I could move the small object, repeat this three steps for every pixel coordinate and create a lookup table (key: pixel coordinate; value: distance). This procedure is accurate enough for my use case. I know that it is problematic if there are multiple objects (an object could cover an other object).
My question: Is there an easier way to create this lookup table? Accidentally changing the camera angle by a few degrees destroys the hard work. ;)
Maybe it is possible to execute the three steps for a few specific pixel coordinates or positions in the world coordinate system and perform some "calibration" to calculate the distances with the computed parameters?
If the floor is flat, its equation is that of a plane, let
a.x + b.y + c.z = 1
in the camera coordinates (the origin is the optical center of the camera, XY forms the focal plane and Z the viewing direction).

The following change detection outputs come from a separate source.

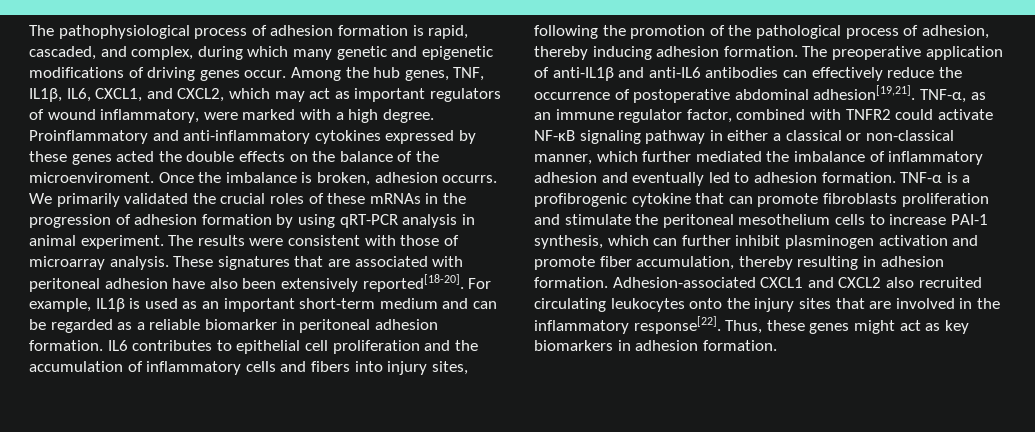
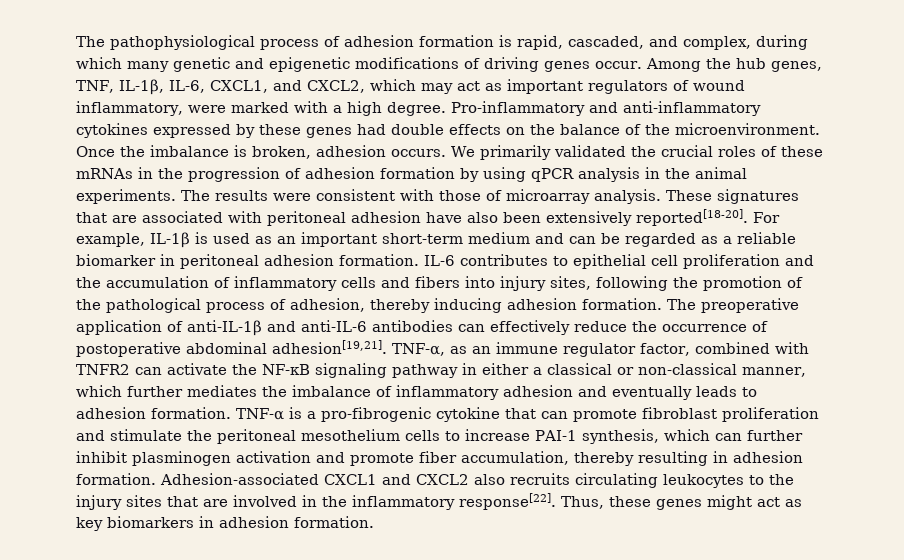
- Among the hub genes, TNF, IL1β, IL6, CXCL1, and CXCL2, which may act as important regulators of wound inflammatory, were marked with a high degree.
+ Among the hub genes, TNF, IL-1β, IL-6, CXCL1, and CXCL2, which may act as important regulators of wound inflammatory, were marked with a high degree.
- Proinflammatory and anti-inflammatory cytokines expressed by these genes acted the double effects on the balance of the microenviroment.
+ Pro-inflammatory and anti-inflammatory cytokines expressed by these genes had double effects on the balance of the microenvironment.
- Once the imbalance is broken, adhesion occurrs.
+ Once the imbalance is broken, adhesion occurs.
- We primarily validated the crucial roles of these mRNAs in the progression of adhesion formation by using qRT-PCR analysis in animal experiment.
+ We primarily validated the crucial roles of these mRNAs in the progression of adhesion formation by using qPCR analysis in the animal experiments.
- For example, IL1β is used as an important short-term medium and can be regarded as a reliable biomarker in peritoneal adhesion formation.
+ For example, IL-1β is used as an important short-term medium and can be regarded as a reliable biomarker in peritoneal adhesion formation.
- IL6 contributes to epithelial cell proliferation and the accumulation of inflammatory cells and fibers into injury sites, following the promotion of the pathological process of adhesion, thereby inducing adhesion formation.
+ IL-6 contributes to epithelial cell proliferation and the accumulation of inflammatory cells and fibers into injury sites, following the promotion of the pathological process of adhesion, thereby inducing adhesion formation.
- The preoperative application of anti-IL1β and anti-IL6 antibodies can effectively reduce the occurrence of postoperative abdominal adhesion[19,21].
+ The preoperative application of anti-IL-1β and anti-IL-6 antibodies can effectively reduce the occurrence of postoperative abdominal adhesion[19,21].
- TNF-α, as an immune regulator factor, combined with TNFR2 could activate NF-κB signaling pathway in either a classical or non-classical manner, which further mediated the imbalance of inflammatory adhesion and eventually led to adhesion formation.
+ TNF-α, as an immune regulator factor, combined with TNFR2 can activate the NF-κB signaling pathway in either a classical or non-classical manner, which further mediates the imbalance of inflammatory adhesion and eventually leads to adhesion formation.
- TNF-α is a profibrogenic cytokine that can promote fibroblasts proliferation and stimulate the peritoneal mesothelium cells to increase PAI-1 synthesis, which can further inhibit plasminogen activation and promote fiber accumulation, thereby resulting in adhesion formation.
+ TNF-α is a pro-fibrogenic cytokine that can promote fibroblast proliferation and stimulate the peritoneal mesothelium cells to increase PAI-1 synthesis, which can further inhibit plasminogen activation and promote fiber accumulation, thereby resulting in adhesion formation.
- Adhesion-associated CXCL1 and CXCL2 also recruited circulating leukocytes onto the injury sites that are involved in the inflammatory response[22].
+ Adhesion-associated CXCL1 and CXCL2 also recruits circulating leukocytes to the injury sites that are involved in the inflammatory response[22].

Then a ray from the camera center to a point on the image at pixel coordinates (u, v) is given by
(u, v, f).t
where f is the focal length.
The ray hits the plane when
(a.u + b.v + c.f) t = 1,
i.e. at the point
(u, v, f) / (a.u + b.v + c.f)
Finally, the distance from the camera to the point is
p = √(u² + v² + f²) / (a.u + b.v + c.f)
This is the function that you need to tabulate. Assuming that f is known, you can determine the unknown coefficients a, b, c by taking three non-aligned points, measuring the image coordinates (u, v) and the distances, and solving a 3x3 system of linear equations.
From the last equation, you can then estimate the distance for any point of the image.
The focal distance can be measured (in pixels) by looking at a target of known size, at a known distance. By proportionality, the ratio of the distance over the size is f over the length in the image.
Most vision libraries (including opencv) have built in functions that will take a couple points from a camera reference frame and the related points from a Cartesian plane and generate your warp matrix (affine transformation) for you. (some are fancy enough to include non-linearity mappings with enough input points, but that brings you back to your time to calibrate issue)
A final note: most vision libraries use some type of grid to calibrate off of ie a checkerboard patter. If you wrote your calibration to work off of such a sheet, then you would only need to measure distances to 1 target object as the transformations would be calculated by the sheet and the target would just provide the world offsets.
I believe what you are after is called a Projective Transformation. The link below should guide you through exactly what you need.
Demonstration of calculating a projective transformation with proper math typesetting on the Math SE.
Although you can solve this by hand and write that into your code... I strongly recommend using a matrix math library or even writing your own matrix math functions prior to resorting to hand calculating the equations as you will have to solve them symbolically to turn it into code and that will be very expansive and prone to miscalculation.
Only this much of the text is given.